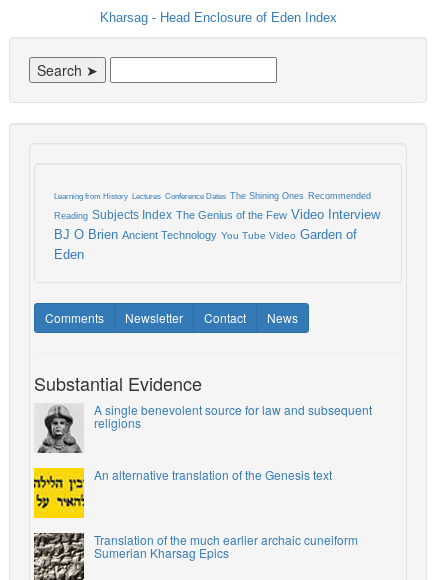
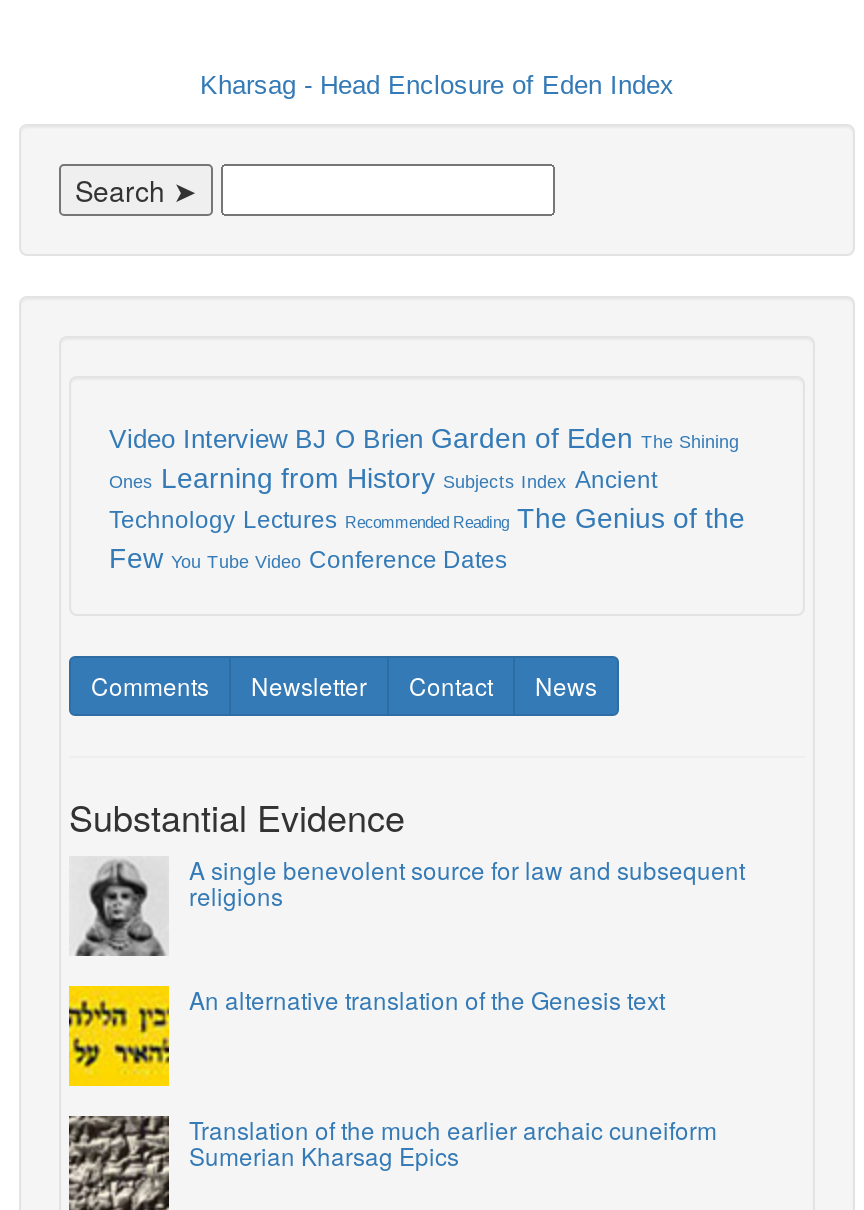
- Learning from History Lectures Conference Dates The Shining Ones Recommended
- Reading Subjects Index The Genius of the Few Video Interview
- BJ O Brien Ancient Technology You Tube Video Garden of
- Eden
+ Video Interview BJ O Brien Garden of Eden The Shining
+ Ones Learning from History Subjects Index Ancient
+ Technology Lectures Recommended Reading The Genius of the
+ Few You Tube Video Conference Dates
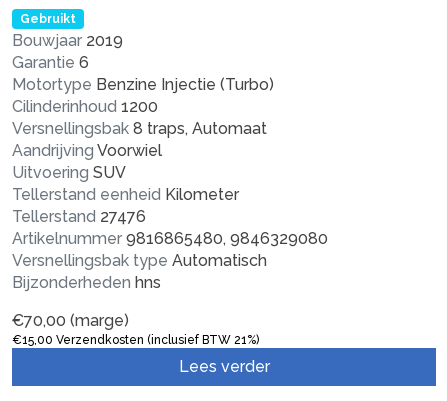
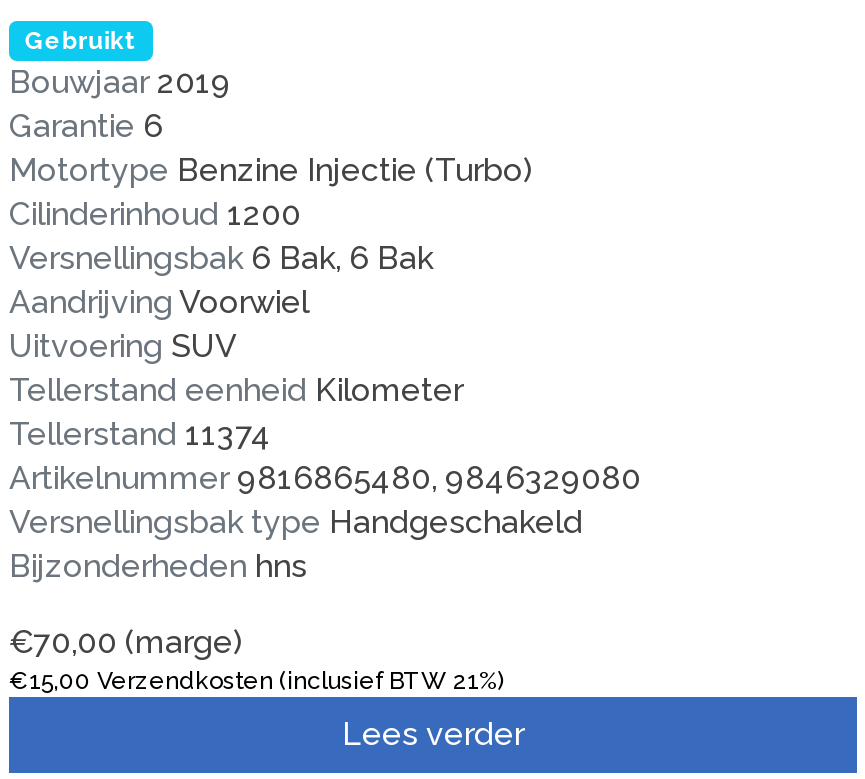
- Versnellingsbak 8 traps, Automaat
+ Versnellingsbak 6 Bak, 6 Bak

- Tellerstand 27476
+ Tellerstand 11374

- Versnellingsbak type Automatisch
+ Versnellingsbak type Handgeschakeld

————————

→ **TASK DESCRIPTION**
Search the material above for the word "Versnellingsbak", then copy out each line that has it.

→ **RESPONSE**
- Versnellingsbak 8 traps, Automaat
+ Versnellingsbak 6 Bak, 6 Bak
- Versnellingsbak type Automatisch
+ Versnellingsbak type Handgeschakeld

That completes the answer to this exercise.